ABOUT THIS EXERCISE. Below are the records. Gather each line that holds "none".

[Before and after images]

——————

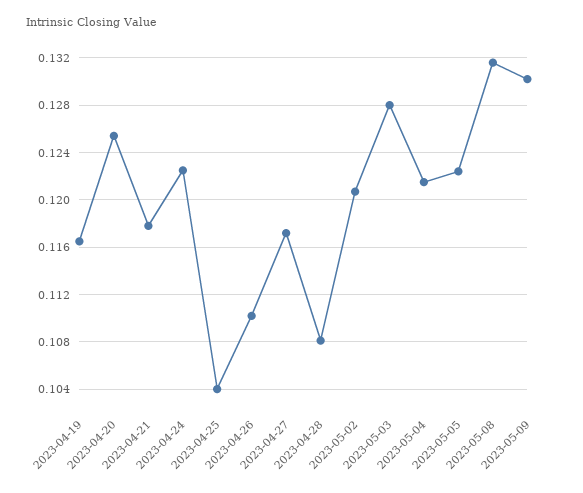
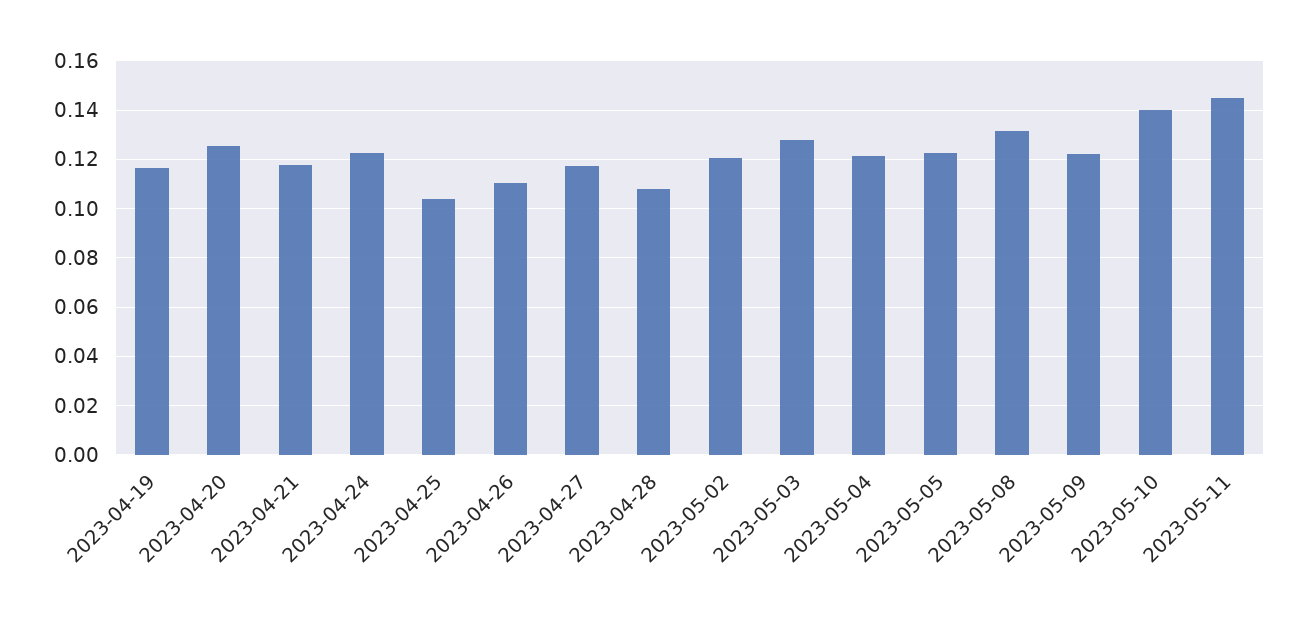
2023-05-09: 0.13 -> 0.1225
2023-05-10: none -> 0.14
2023-05-11: none -> 0.145

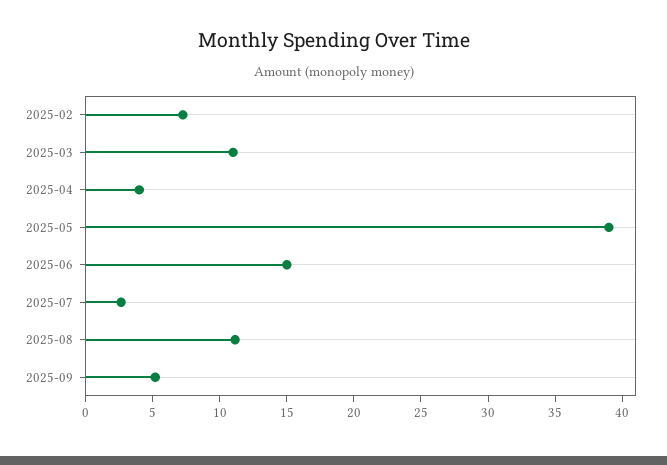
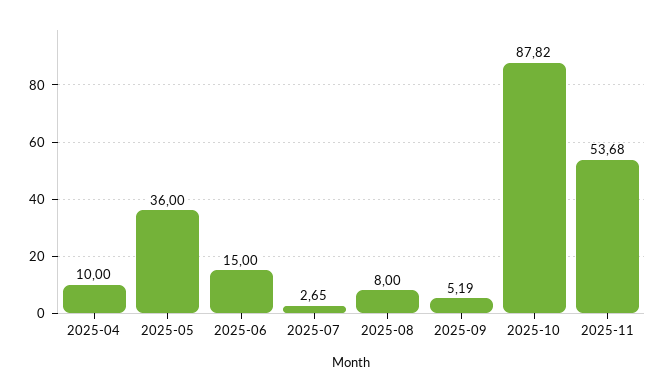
2025-02: 7 -> none
2025-03: 11 -> none
2025-04: 4 -> 10
2025-05: 39 -> 36
2025-08: 11 -> 8
2025-10: none -> 87.82
2025-11: none -> 53.68

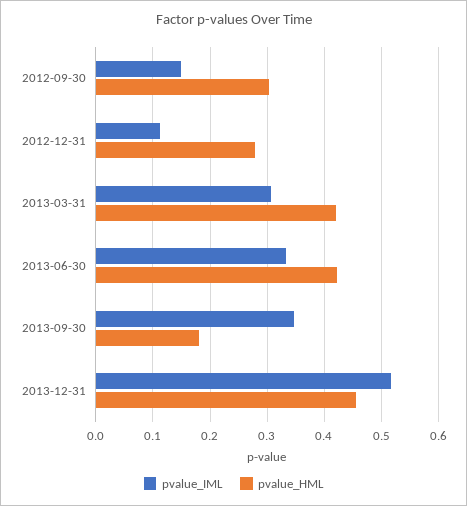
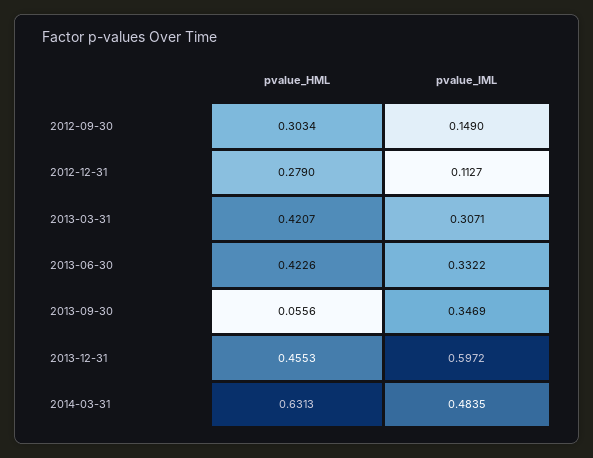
pvalue_HML, 2013-09-30: 0.18 -> 0.0556
pvalue_IML, 2013-12-31: 0.52 -> 0.5972
pvalue_HML, 2014-03-31: none -> 0.6313
pvalue_IML, 2014-03-31: none -> 0.4835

——————

RESPONSE.
2023-05-10: none -> 0.14
2023-05-11: none -> 0.145
2025-02: 7 -> none
2025-03: 11 -> none
2025-10: none -> 87.82
2025-11: none -> 53.68
pvalue_HML, 2014-03-31: none -> 0.6313
pvalue_IML, 2014-03-31: none -> 0.4835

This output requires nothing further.